◆ Dataset extract

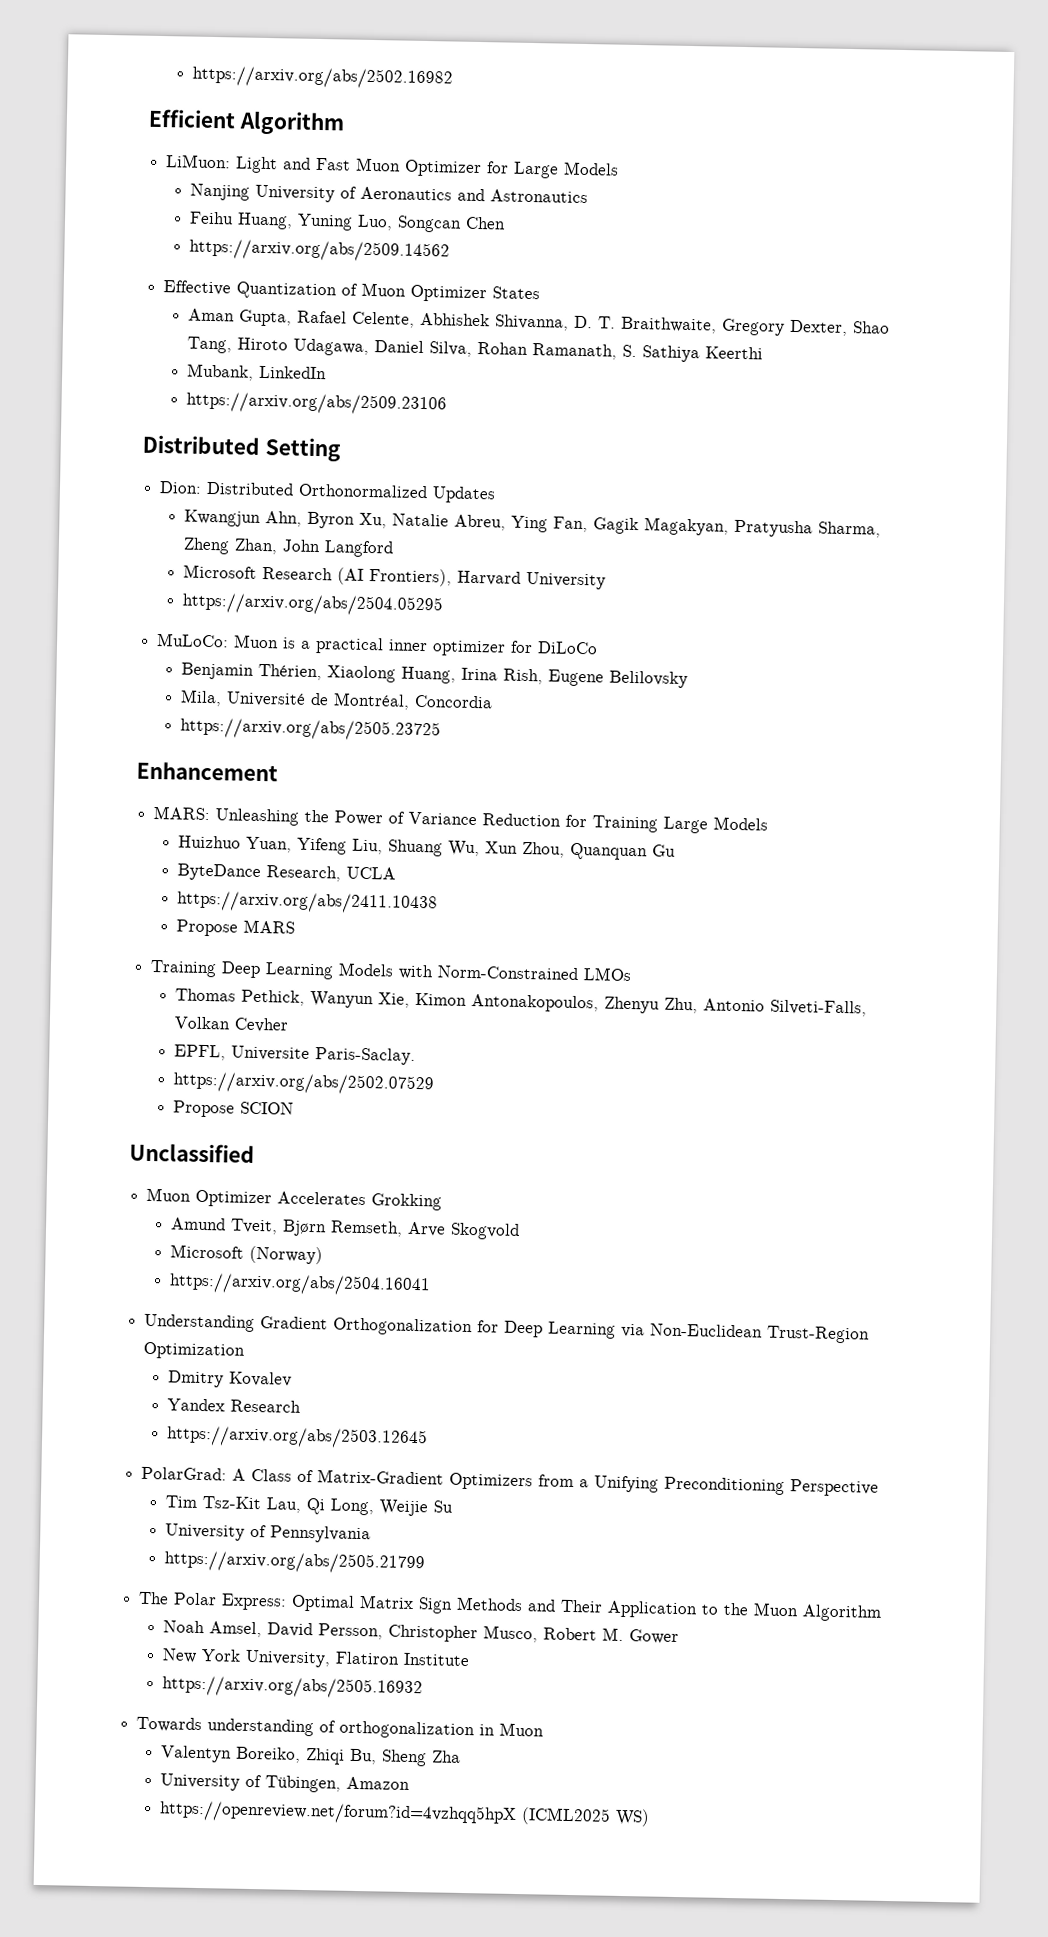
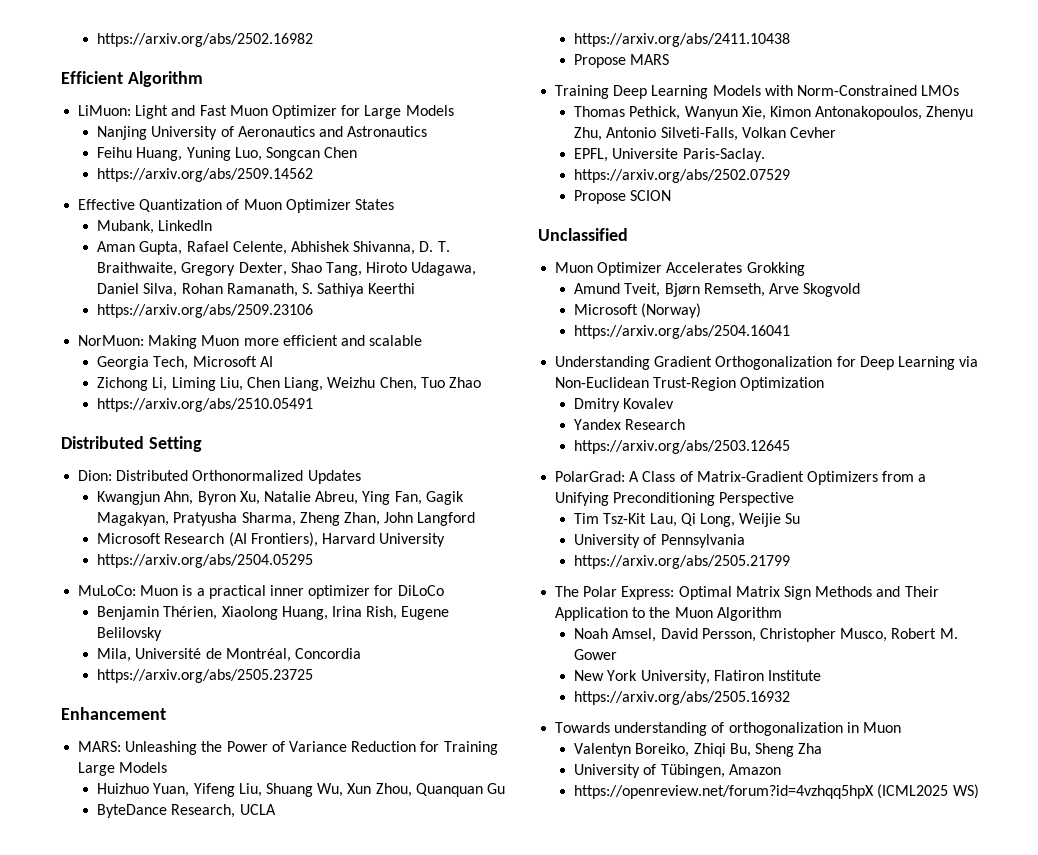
+ Mubank, LinkedIn
- Mubank, LinkedIn
  https://arxiv.org/abs/2509.23106
+ NorMuon: Making Muon more efficient and scalable
+ Georgia Tech, Microsoft AI
+ Zichong Li, Liming Liu, Chen Liang, Weizhu Chen, Tuo Zhao
+ https://arxiv.org/abs/2510.05491

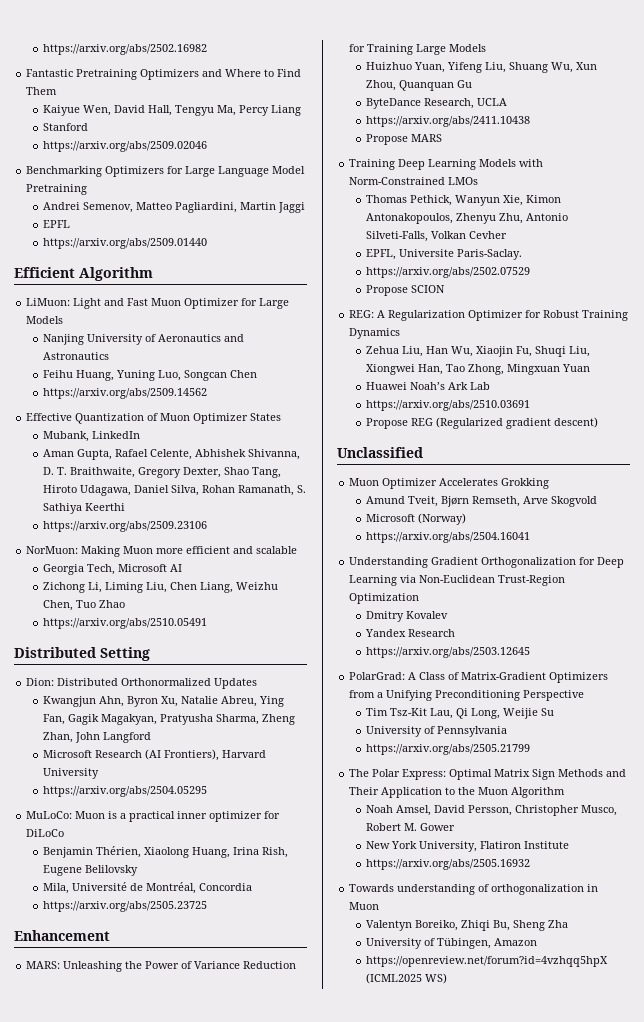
+ Fantastic Pretraining Optimizers and Where to Find Them
+ Kaiyue Wen, David Hall, Tengyu Ma, Percy Liang
+ Stanford
+ https://arxiv.org/abs/2509.02046
+ Benchmarking Optimizers for Large Language Model Pretraining
+ Andrei Semenov, Matteo Pagliardini, Martin Jaggi
+ EPFL
+ https://arxiv.org/abs/2509.01440
+ REG: A Regularization Optimizer for Robust Training Dynamics
+ Zehua Liu, Han Wu, Xiaojin Fu, Shuqi Liu, Xiongwei Han, Tao Zhong, Mingxuan Yuan
+ Huawei Noah’s Ark Lab
+ https://arxiv.org/abs/2510.03691
+ Propose REG (Regularized gradient descent)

◆ The task
Nothing but the lines from the one containing "Pagliardini, Martin Jaggi" through the last line of the material should be returned, each exactly as written, both ends included.

◆ Expected output
+ Andrei Semenov, Matteo Pagliardini, Martin Jaggi
+ EPFL
+ https://arxiv.org/abs/2509.01440
+ REG: A Regularization Optimizer for Robust Training Dynamics
+ Zehua Liu, Han Wu, Xiaojin Fu, Shuqi Liu, Xiongwei Han, Tao Zhong, Mingxuan Yuan
+ Huawei Noah’s Ark Lab
+ https://arxiv.org/abs/2510.03691
+ Propose REG (Regularized gradient descent)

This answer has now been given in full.